(2) 地域間労働移動の状況
昭和30年代に入ると中学卒の進学希望者及び就業希望者が増えて、家事従事者が減ってくる。これは農村における労働力の受入が苦しくなり二、三男対策として余剰労働力を吐き出そうとしたものでもあった。
また、これら余剰労働力を吸収できない地域から他都府県への就職者が増えて大都市に労働者が集中しはじめた。特に高卒は中卒に比べて大都市に集中する傾向が強かった。
なお、繊維産業の中学卒女子求人は依然として大きい割合を占めている。高卒についてはこのような抜き出た求人はない。
一般的に労働力の地域間労働移動は不況期に少なく好況期に多いが、昭和30年代は高度経済成長が続き、このため若年者を中心に大都市に良質な労働力が集中した。これは、所得水準の低い地域から大都市の所得水準の高い地域へ又は農村部から大都市地域への労働力移動である。そして、それによりますます先進県と後進県或いは都市部と農村部の地域的な格差を生ぜしめ、それにより、また良質な労働力が大都市に集中するという循環を生んだ。

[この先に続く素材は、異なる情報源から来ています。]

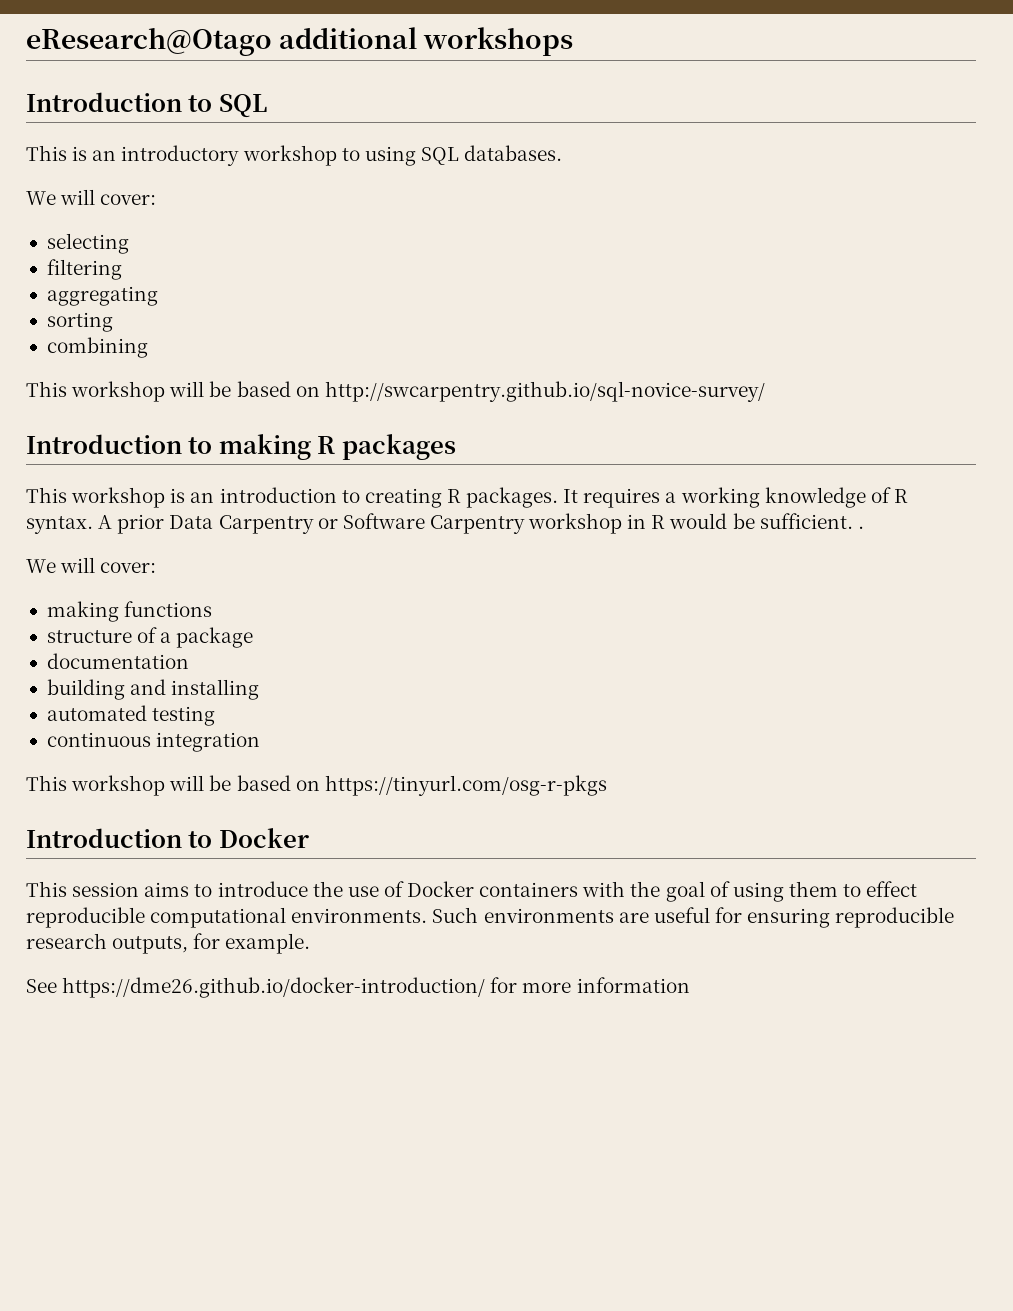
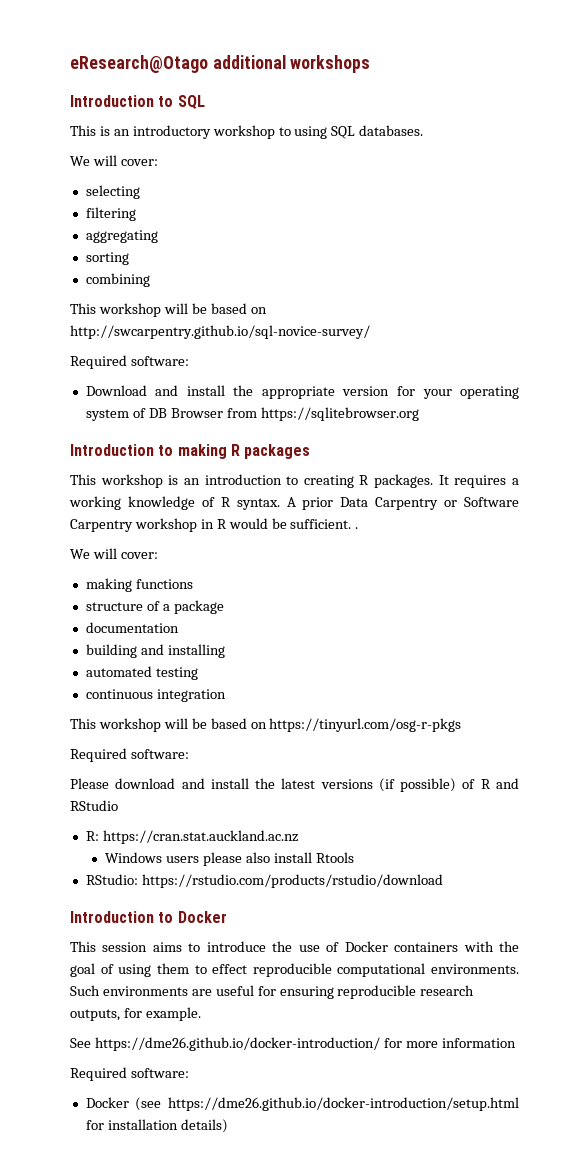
(765, 391) none -> [70,355,189,369] [85,385,520,399] [85,407,419,421] // Required software: // Download and install the appropriate version for your operating system of DB Browser from https://sqlitebrowser.org
(607, 785) none -> [70,748,189,762] [70,778,519,792] [70,800,118,811] [85,830,298,844] [104,852,354,866] [85,874,443,888] // Required software: // Please download and install the latest versions (if possible) of R and RStudio // R: https://cran.stat.auckland.ac.nz // Windows users please also install Rtools // RStudio: https://rstudio.com/products/rstudio/download
(690, 985) none -> [70,1067,189,1081] [85,1097,519,1111] [85,1119,228,1133] // Required software: // Docker (see https://dme26.github.io/docker-introduction/setup.html for installation details)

図表2-3を見ると京浜、京阪神及び東海工業地域とその周辺地域の県外就職件数受入れが増大し、その他の地域の県外就職件数受入れが減少している。この傾向はとくに常用労働者の場合に顕著に現れている。また、臨時季節労働者の主な受入れ地は北海道であったが昭和38年には比率が若干減少し、東京オリンピック関係工事その他の建設業の需要で京浜が増大している。